DATA SUPPLIED Block Start

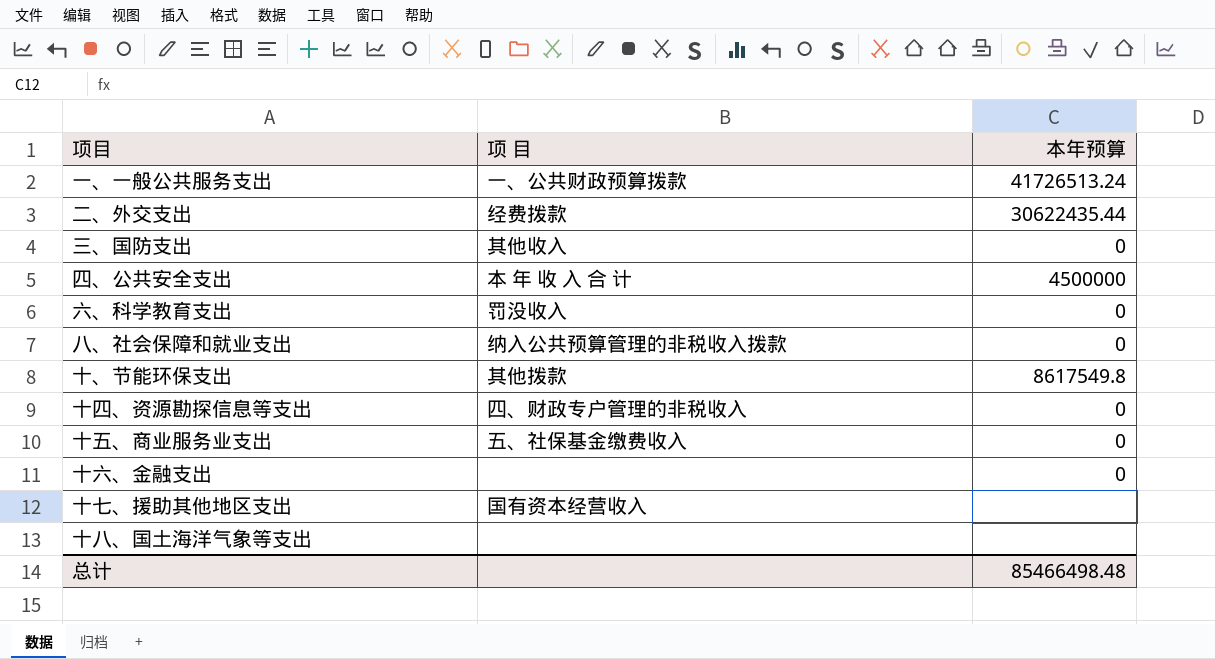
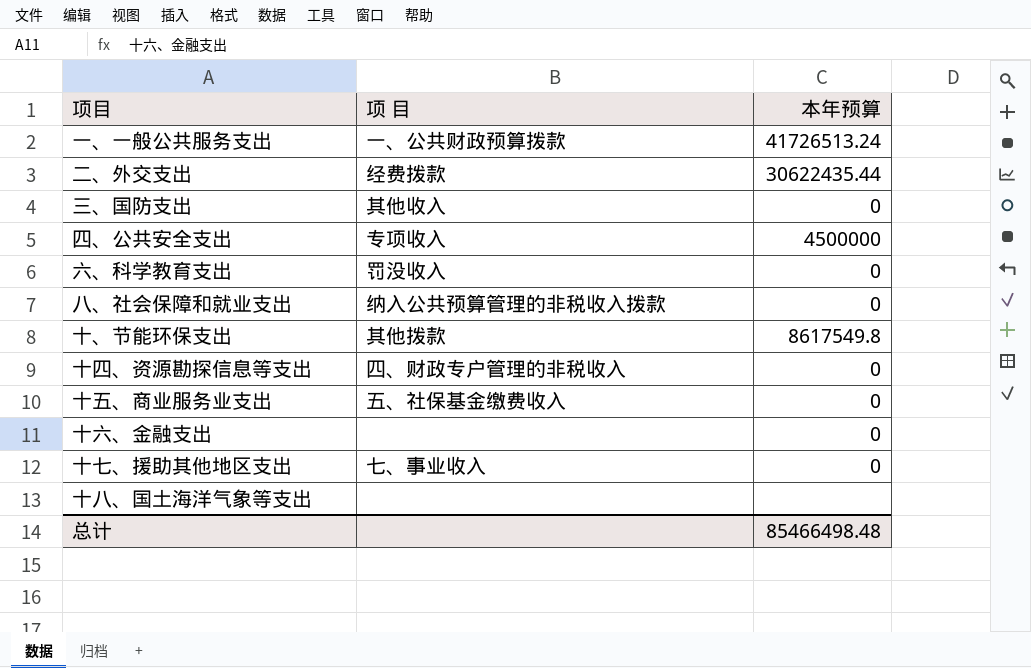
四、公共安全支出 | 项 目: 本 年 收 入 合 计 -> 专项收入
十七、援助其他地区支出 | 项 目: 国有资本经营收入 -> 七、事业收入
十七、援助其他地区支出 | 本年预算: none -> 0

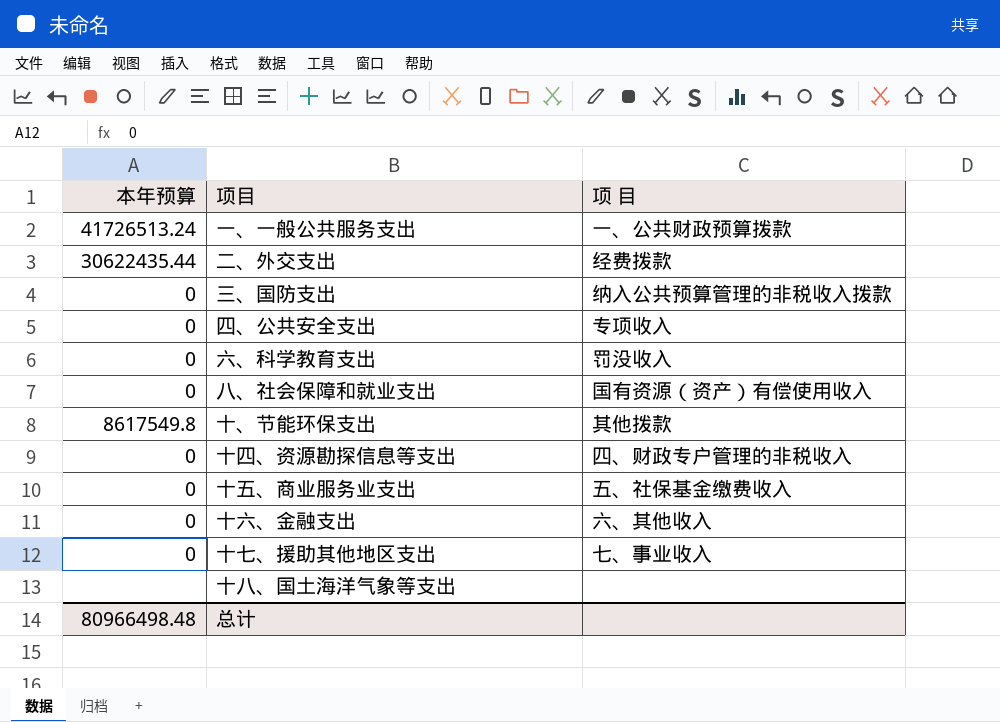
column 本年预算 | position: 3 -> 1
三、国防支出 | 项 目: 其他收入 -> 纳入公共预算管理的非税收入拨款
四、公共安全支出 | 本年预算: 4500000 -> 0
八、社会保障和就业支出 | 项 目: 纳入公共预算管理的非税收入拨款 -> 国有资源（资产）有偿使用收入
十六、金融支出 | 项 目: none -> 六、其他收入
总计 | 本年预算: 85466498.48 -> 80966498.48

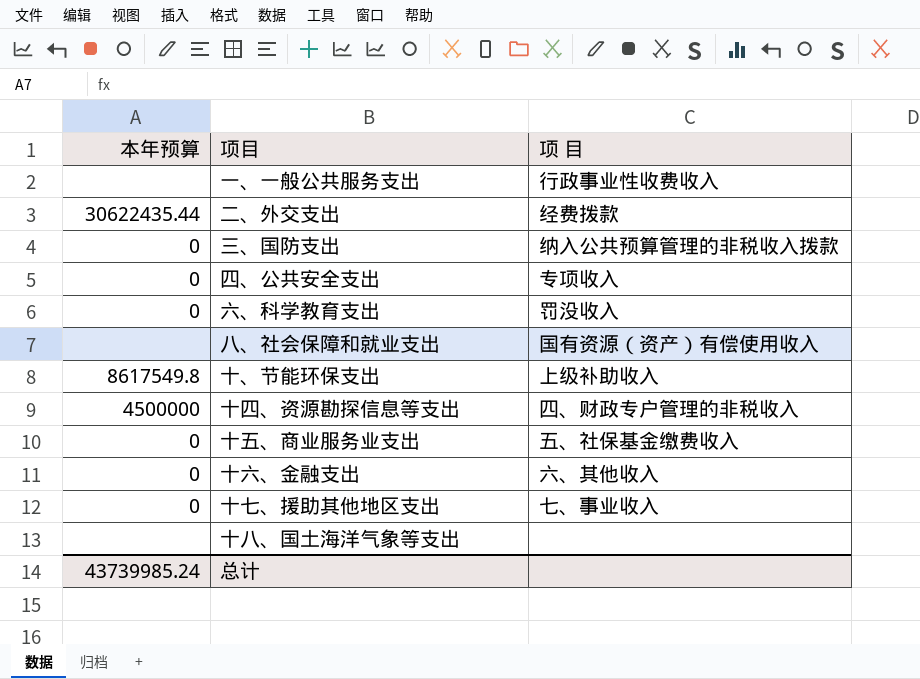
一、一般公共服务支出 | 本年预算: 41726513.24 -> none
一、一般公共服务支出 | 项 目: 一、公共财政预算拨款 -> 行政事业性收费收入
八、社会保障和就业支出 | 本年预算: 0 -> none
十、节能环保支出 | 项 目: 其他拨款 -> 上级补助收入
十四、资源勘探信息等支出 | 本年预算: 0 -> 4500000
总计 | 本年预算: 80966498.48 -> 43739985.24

DATA SUPPLIED Block End
DATA SUPPLIED Block Start

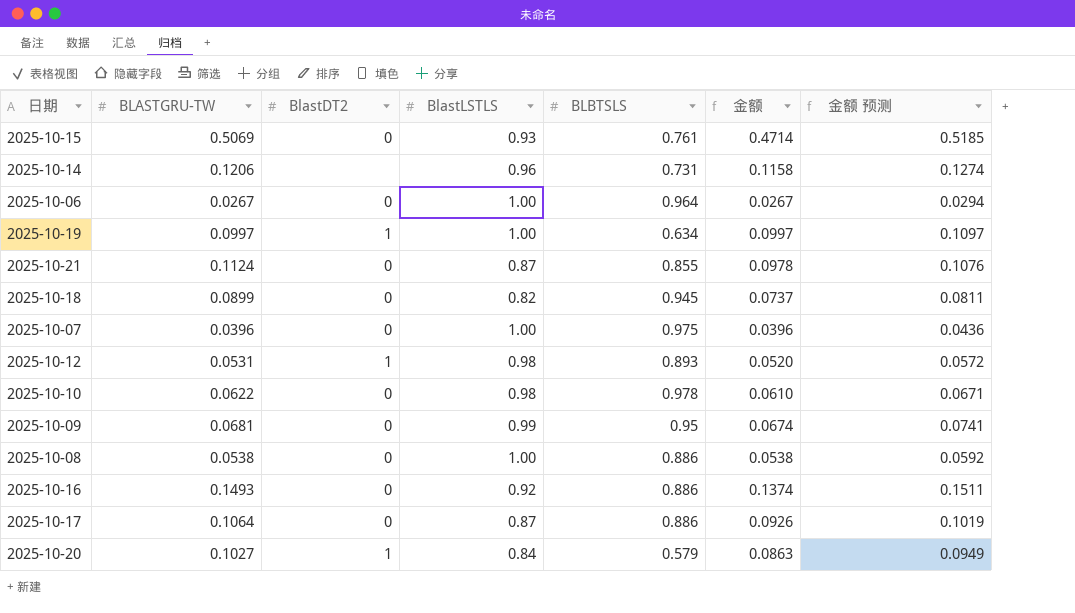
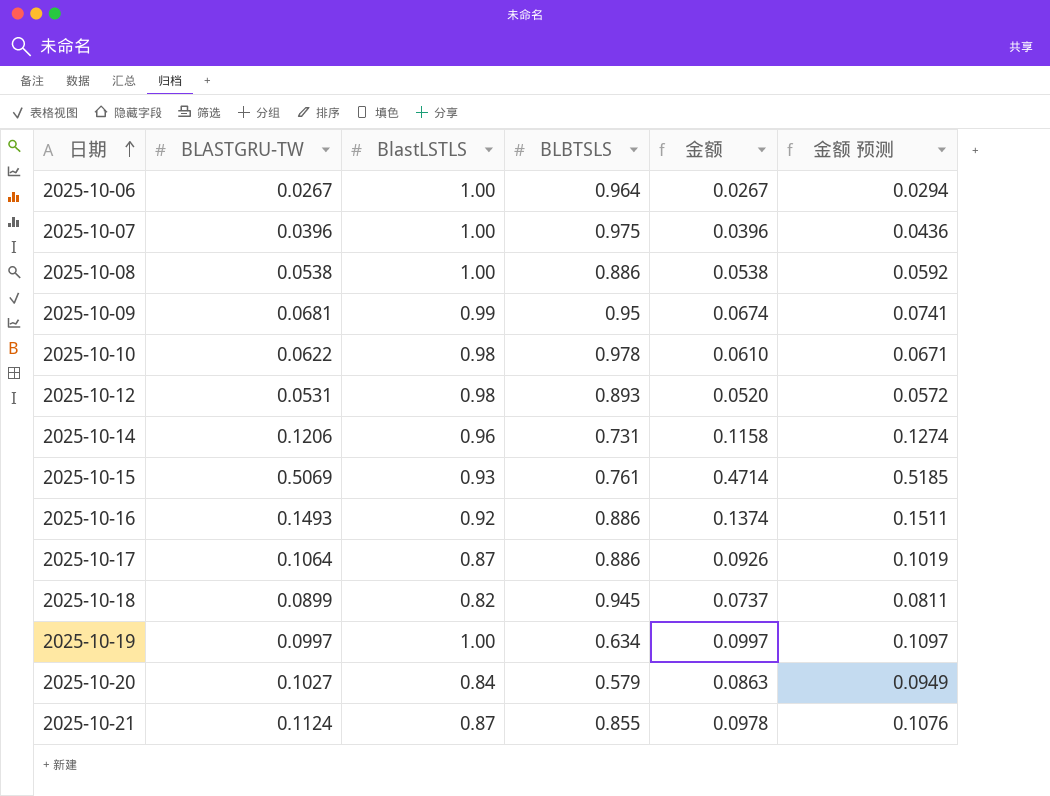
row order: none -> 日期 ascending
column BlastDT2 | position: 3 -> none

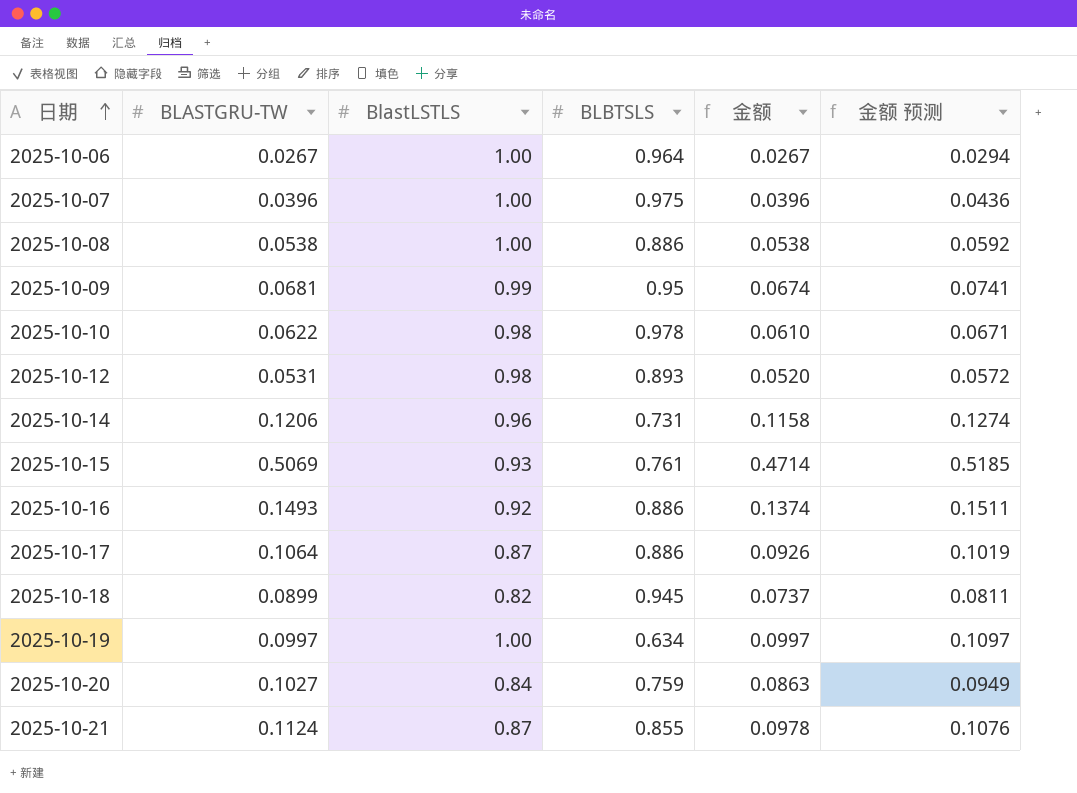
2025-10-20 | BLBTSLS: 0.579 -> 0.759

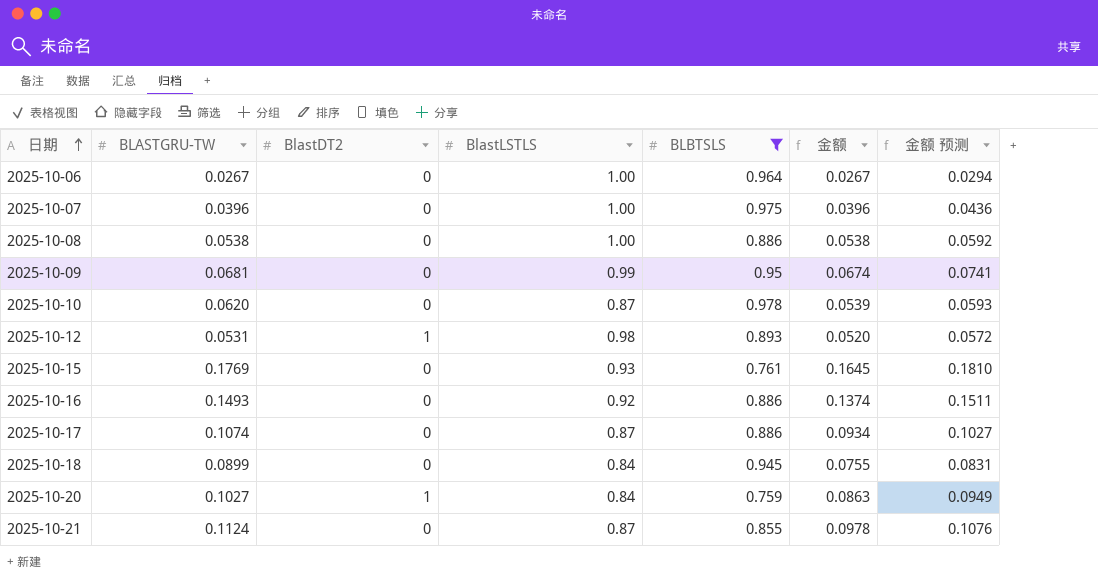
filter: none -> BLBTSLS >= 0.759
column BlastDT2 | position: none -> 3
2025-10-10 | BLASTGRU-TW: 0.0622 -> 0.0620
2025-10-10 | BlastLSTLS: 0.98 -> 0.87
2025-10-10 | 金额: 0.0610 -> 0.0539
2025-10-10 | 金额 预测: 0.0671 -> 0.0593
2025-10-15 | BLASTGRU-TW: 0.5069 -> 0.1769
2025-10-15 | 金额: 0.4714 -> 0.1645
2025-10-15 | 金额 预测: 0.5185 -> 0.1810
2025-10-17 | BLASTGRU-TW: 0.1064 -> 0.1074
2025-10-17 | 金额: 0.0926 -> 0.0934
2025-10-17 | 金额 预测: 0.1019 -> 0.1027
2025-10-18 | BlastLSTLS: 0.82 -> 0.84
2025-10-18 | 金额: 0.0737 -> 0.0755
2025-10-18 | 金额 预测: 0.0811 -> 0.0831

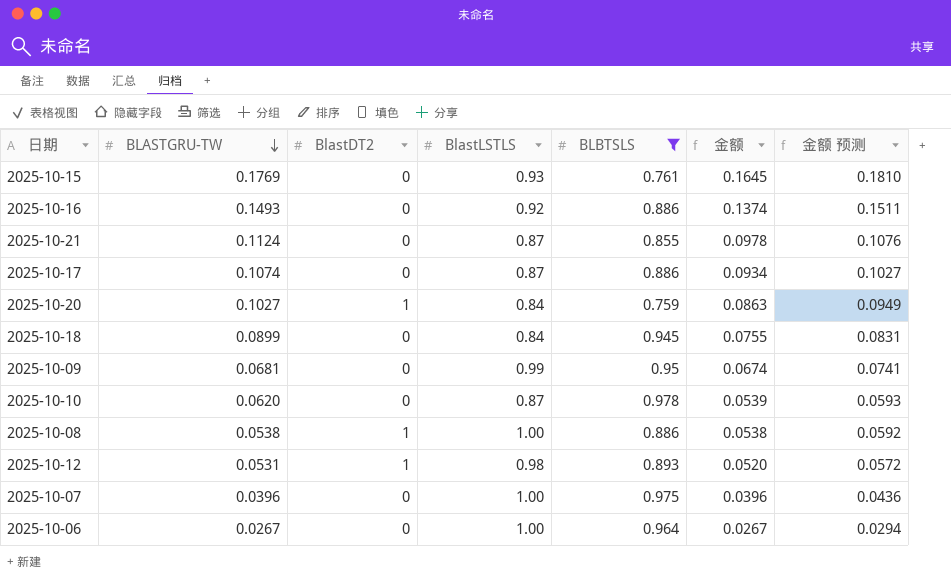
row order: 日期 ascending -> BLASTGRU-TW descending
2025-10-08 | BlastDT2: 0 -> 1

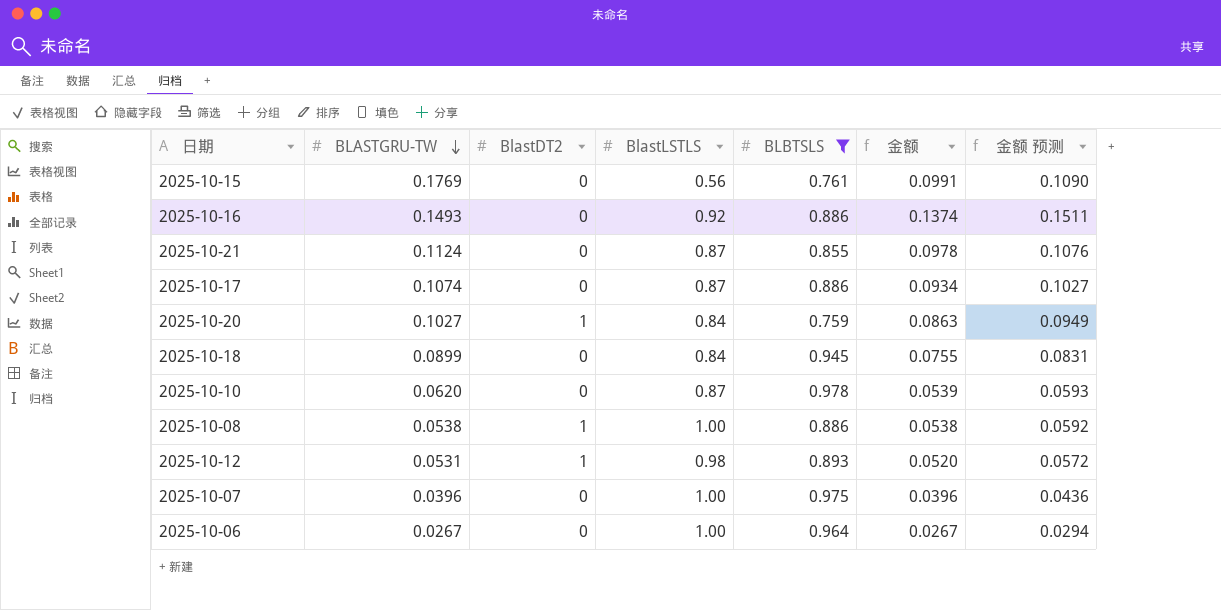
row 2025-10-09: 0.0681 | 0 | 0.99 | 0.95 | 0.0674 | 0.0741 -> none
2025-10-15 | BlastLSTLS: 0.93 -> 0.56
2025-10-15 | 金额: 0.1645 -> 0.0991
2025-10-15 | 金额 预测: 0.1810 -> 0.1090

DATA SUPPLIED Block End

DIRECTIONS FOR THIS TASK ▸ List all lines from the entries that include the word "none".

WRITTEN REPLY ▸
十七、援助其他地区支出 | 本年预算: none -> 0
十六、金融支出 | 项 目: none -> 六、其他收入
一、一般公共服务支出 | 本年预算: 41726513.24 -> none
八、社会保障和就业支出 | 本年预算: 0 -> none
row order: none -> 日期 ascending
column BlastDT2 | position: 3 -> none
filter: none -> BLBTSLS >= 0.759
column BlastDT2 | position: none -> 3
row 2025-10-09: 0.0681 | 0 | 0.99 | 0.95 | 0.0674 | 0.0741 -> none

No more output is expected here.